Rest of cast listed alphabetically:

- Sig Arno as Louis
- Georgia Backus as German secretary
- Edgar Barrier as Capt. Wilhelm Ehrhardt
- Don Beddoe as Second sailor
- Nicholas Bela as First sailor
- Leon Belasco as Pierre
- Olga Borget as Stewardess
- Egon Brecher as Prof. Keller
- Lloyd Bridges as Blonde officer
- Stanley Brown as Michael
- Jack Chefe as Deck steward
- Peter Cushing as Sub-Lieutenant Blackler
- Leslie Denison as English father
- Paul Deno as Doorman
- Eddie Fetherston as Reporter
- Richard Fiske as Photographer
- Hans Fuerberg as Waiter
- Jack Gardner as Photographer
- Gregory Gaye as Von Mueller
- Jac George as Orchestra leader
- Robert Heller as German attendant
- Brenda Henderson as English girl
- Erwin Kalser as Klaus
- Cy Kendall as Major Kenlein
- Richard Lyon as English boy
- Philo McCullough as Photographer
- David Oliver as Photographer
- Gerald Pierce as Messenger boy
- Paul Power as Society man
- Frank Reicher as Captain
- Georges Renavent as Belgian captain
- John Rogers as Noncommissioned officer
- Bodil Rosing as Leni
- Hans Schumm as Bruckner
- Walter Stahl as Count Marlik
- Marguerita Sylva as Countess Marlik
- Phil Taylor as Hugo
- Philip Van Zandt as Radio operator
- Frederik Vogeding as Carl Schmidt
- Charles Wagenheim as Valet
- Poppy Wilde as Society girl
- Fred Wolff as Waiter

==Production==
A The Hollywood Reporter article, toward the end of production, reported that Charles Vidor took over from director James Whale, who had fallen ill with the flu. Later, reports of difficulties on set surfaced, including allegations that Whale was abusive toward the cast. Writer Charles Bennett blamed Columbia head Harry Cohn, speculating about a personality conflict and saying that the firing was "... utterly ridiculous, because James Whale was a magnificent director."

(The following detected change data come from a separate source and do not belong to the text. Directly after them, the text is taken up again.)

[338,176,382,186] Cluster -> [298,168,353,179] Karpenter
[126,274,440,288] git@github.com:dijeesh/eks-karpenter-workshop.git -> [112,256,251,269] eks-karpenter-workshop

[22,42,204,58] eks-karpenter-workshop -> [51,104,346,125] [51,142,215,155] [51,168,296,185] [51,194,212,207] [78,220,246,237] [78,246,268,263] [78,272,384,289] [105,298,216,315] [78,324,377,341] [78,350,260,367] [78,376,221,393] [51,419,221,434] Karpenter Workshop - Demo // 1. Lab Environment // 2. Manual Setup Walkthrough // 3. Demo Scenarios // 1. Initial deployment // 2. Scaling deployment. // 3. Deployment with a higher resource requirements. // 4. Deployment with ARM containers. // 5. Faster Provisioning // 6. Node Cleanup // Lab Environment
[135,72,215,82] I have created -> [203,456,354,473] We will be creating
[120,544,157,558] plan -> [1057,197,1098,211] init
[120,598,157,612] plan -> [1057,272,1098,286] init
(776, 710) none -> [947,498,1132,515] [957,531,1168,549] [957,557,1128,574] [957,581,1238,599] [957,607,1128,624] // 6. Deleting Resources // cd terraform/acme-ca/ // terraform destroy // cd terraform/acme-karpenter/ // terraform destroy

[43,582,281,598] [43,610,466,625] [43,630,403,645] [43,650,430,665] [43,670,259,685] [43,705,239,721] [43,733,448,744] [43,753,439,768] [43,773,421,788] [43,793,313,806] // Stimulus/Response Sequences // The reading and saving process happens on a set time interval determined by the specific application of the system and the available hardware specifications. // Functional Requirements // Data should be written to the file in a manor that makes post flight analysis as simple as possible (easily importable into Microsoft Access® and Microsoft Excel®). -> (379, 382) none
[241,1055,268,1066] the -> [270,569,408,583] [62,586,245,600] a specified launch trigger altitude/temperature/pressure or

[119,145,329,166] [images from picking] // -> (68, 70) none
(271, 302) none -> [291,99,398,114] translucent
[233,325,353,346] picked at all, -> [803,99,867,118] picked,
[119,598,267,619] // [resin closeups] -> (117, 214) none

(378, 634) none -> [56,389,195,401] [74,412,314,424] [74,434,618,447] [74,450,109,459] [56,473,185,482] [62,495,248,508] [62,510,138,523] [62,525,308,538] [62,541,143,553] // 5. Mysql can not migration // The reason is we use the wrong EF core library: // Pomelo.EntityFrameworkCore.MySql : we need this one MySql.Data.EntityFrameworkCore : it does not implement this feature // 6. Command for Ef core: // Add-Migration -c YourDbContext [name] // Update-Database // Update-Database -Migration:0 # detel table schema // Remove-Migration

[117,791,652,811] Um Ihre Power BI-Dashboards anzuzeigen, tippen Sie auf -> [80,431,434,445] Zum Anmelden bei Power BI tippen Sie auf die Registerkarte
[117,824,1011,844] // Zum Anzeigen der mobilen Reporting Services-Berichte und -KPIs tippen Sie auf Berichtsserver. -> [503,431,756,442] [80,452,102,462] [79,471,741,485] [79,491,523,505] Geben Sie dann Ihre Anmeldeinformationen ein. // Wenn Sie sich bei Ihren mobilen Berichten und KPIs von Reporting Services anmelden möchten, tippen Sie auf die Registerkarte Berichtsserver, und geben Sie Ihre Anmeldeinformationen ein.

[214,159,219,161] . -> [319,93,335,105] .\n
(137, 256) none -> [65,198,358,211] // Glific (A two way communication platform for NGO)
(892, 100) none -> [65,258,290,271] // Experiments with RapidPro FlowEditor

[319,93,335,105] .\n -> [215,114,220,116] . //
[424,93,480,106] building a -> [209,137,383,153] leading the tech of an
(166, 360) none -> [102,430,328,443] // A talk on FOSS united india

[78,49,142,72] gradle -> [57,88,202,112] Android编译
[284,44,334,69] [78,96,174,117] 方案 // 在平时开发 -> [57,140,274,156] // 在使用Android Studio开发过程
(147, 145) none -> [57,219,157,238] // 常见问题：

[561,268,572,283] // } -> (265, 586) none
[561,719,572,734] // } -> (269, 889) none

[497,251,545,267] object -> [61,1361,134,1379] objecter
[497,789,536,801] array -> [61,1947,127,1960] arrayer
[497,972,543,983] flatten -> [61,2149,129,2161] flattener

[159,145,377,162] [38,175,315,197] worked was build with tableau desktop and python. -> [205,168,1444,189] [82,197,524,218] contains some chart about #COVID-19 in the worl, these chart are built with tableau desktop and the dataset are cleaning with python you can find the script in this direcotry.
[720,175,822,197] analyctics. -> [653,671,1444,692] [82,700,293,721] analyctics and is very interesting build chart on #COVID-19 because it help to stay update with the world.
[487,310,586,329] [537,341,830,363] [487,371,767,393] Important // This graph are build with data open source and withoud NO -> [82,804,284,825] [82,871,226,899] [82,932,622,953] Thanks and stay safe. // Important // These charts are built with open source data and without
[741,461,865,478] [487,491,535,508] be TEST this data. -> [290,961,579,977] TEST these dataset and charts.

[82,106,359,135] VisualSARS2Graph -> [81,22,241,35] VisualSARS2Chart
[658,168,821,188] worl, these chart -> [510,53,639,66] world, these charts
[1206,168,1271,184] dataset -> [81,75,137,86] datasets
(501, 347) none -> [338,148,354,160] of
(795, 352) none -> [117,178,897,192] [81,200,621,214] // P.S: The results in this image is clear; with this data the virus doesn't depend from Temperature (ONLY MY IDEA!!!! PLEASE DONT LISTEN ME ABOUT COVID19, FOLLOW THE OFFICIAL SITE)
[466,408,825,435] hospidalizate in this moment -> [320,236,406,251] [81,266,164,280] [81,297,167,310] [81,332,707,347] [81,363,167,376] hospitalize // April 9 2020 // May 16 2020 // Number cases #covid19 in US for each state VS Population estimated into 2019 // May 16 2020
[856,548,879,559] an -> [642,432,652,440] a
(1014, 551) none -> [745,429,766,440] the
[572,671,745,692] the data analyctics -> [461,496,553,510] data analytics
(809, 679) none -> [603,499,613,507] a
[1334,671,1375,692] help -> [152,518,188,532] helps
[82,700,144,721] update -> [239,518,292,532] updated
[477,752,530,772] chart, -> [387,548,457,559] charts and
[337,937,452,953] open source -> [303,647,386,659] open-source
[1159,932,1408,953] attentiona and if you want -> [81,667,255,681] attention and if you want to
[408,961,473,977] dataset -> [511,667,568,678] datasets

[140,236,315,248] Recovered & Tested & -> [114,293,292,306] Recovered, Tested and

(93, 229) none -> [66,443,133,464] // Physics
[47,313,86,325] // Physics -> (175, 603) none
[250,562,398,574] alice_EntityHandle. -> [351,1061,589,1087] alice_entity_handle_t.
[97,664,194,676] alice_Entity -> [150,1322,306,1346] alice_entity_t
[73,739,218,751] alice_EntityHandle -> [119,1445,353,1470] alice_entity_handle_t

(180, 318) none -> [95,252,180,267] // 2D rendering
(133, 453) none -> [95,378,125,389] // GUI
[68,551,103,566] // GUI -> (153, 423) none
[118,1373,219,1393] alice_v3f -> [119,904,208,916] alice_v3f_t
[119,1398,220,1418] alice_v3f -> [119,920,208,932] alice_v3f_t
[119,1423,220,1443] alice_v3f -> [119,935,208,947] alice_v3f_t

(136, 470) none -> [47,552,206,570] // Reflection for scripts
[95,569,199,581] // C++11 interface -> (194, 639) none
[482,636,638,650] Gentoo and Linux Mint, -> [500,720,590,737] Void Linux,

They Dare Not Love was Whale's last completed film. He directed a segment of the 1952 RKO film Face to Face, "Hello Out There", but it was not included in the released film.

==Critical reception==
The New York Times wrote, "with all the proved talent Columbia put behind the manufacture of They Dare Not Love it is hard to understand why the new film at Loew's State should turn out to be the disappointment it is. Granting that James Whale's direction is pedestrian, that the performances of Martha Scott, George Brent and Paul Lukas are no better, we still feel that the root of all evil in this case sprouted back in the story department presided over by Charles Bennett, Ernest Vajda and James Edward Grant. Though the plot they whipped up probably is no more fantastic than some of the things happening in the world today it does not rouse either one's imagination or emotions ... They Dare Not Love is vapid fare."